Menteri Koordinator Bidang Perekonomian Sofyan Djalil mengatakan banyak faktor yang membuat harga beras naik tak wajar beberapa pekan lalu. Pemicunya tak disalurkannya raskin di akhir 2014, produksi beras yang belum masa puncak.
"Semua raskin harus dikeluarkan sebagaimana seharusnya, cadangan di Februari masih ada 160.000 ton, Maret 232.000 ton, operasi pasar dilakukan supaya normal, awal Maret dan April kita sudah mulai panen raya, saat itu harga beras akan normal kembali," kata Sofyan di kantor Kemenko, Lapangan Banteng, Jakarta, Senin (2/3/2015).

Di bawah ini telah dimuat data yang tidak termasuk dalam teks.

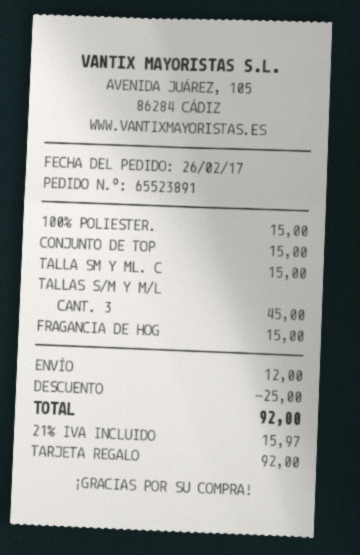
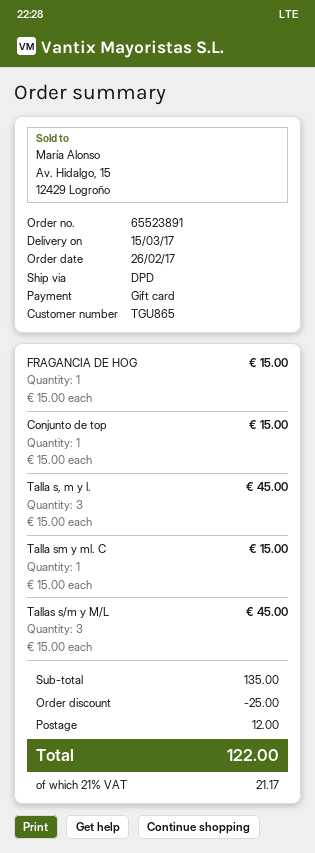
100% POLIESTER.: 1 for 15.00 -> none
Talla s, m y l.: none -> 3 for 45.00
tax: 21% = 15.97 -> 21% = 21.17
total: 92.00 -> 122.00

SCROLL TO CONTINUE WITH CONTENT
"Kali ini produksi Insya Allah cukup meningkat, karena pemerintah memberikan bibit tepat waktu, pupuk tepat waktu, pemerintah membantu sumur bor karena irigasi tidak ada. Jadi cukup banyak intervensi pemerintah, hal-hal ini akan pengaruhi produksi," pungkasnya.
Sofyan menegaskan naiknya harga beras belakangan ini tak perlu dikaitkan dengan mafia beras. Kenaikan harga beras lalu karena pasokan dan permintaan yang tinggi akibat raskin tak tersedia di akhir tahun lalu.

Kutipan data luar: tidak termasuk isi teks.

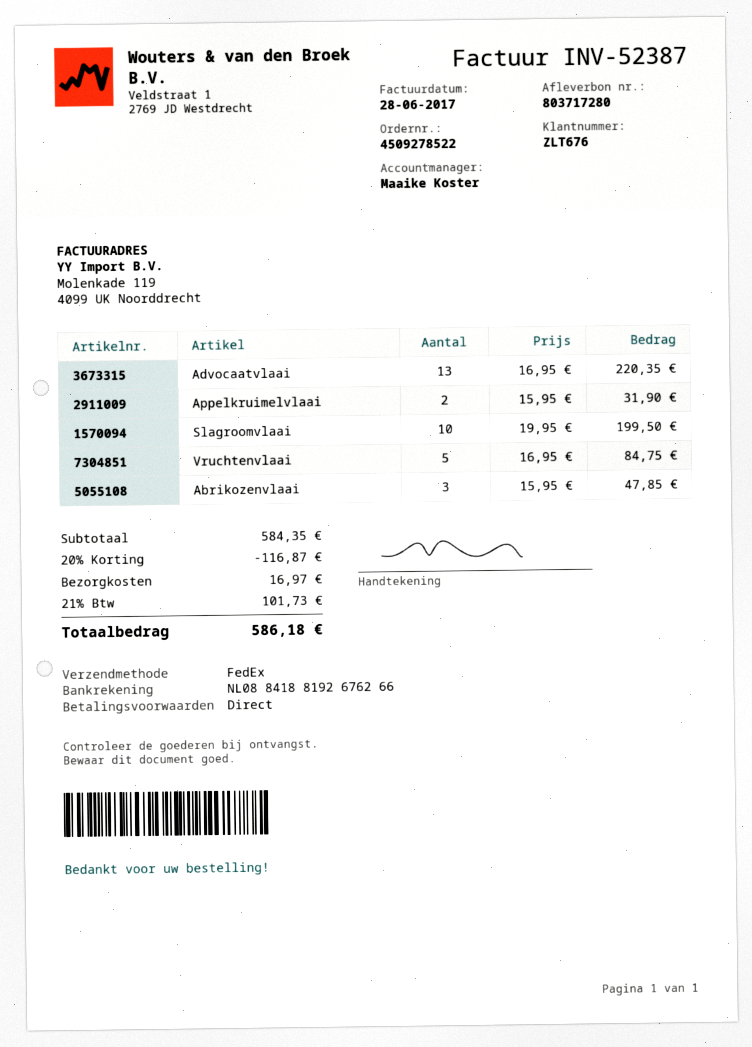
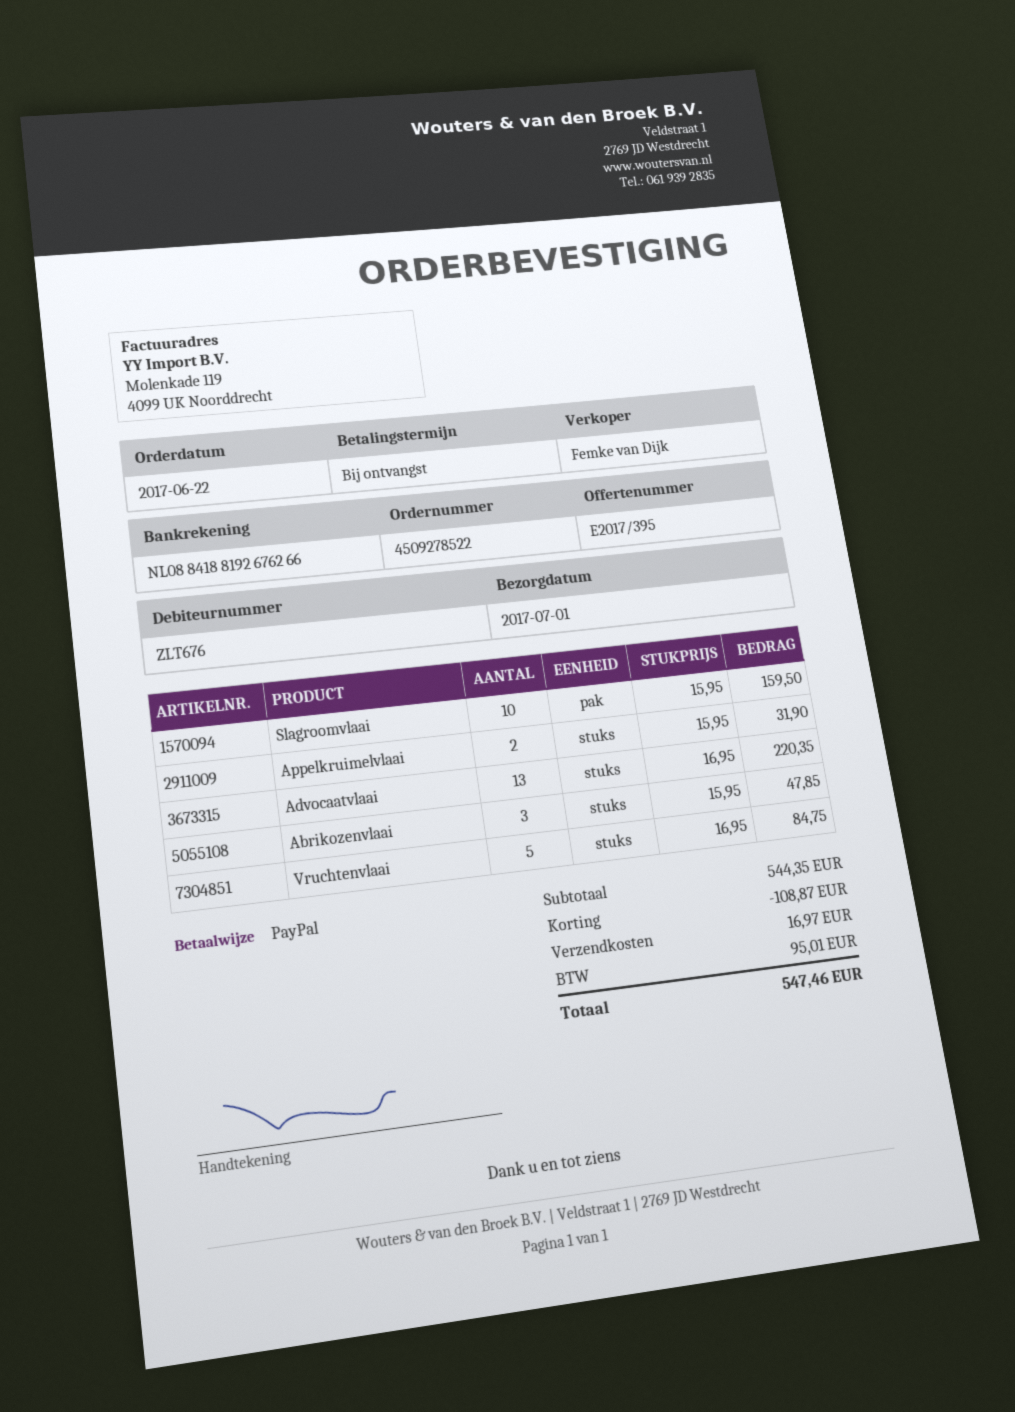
sales rep: Maaike Koster -> Femke van Dijk
Slagroomvlaai: 10 x 19.95 = 199.50 -> 10 x 15.95 = 159.50
subtotal: 584.35 -> 544.35
discount: 116.87 -> 108.87
tax: 101.73 -> 95.01
total: 586.18 -> 547.46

"Saya nggak bicara mafia beras, saya bicara soal supply and demand, kenapa harga beras naik luar biasa? Atau tidak normal? yang kemarin naik tidak normal itu di Jakarta, karena kita kurang supply," ucapnya.
Ia menjelaskan, di bulan November dan Desember 2014, pemerintah tidak menyalurkan beras miskin ke masyarakat karena semua stok sudah digelontorkan pada awal 2014 sehingga di bulan November dan Desember 2014 kekurangan supplai beras.
"Raskin biasanya satu bulan 230.000-an ton tapi pada November dan Desember tidak di supply karena tidak ada jatah lagi di 2014. Sehingga kemarin berkurang supply 464.000 ton kemudian Januari baru dikasih 300 ribu ton padahal harusnya 464.000 ton, ini harus dikejar, jadi kemarin itu memang ada kekurangan supply ke pasar, itu yang sebabkan harga naik tidak wajar," jelasnya.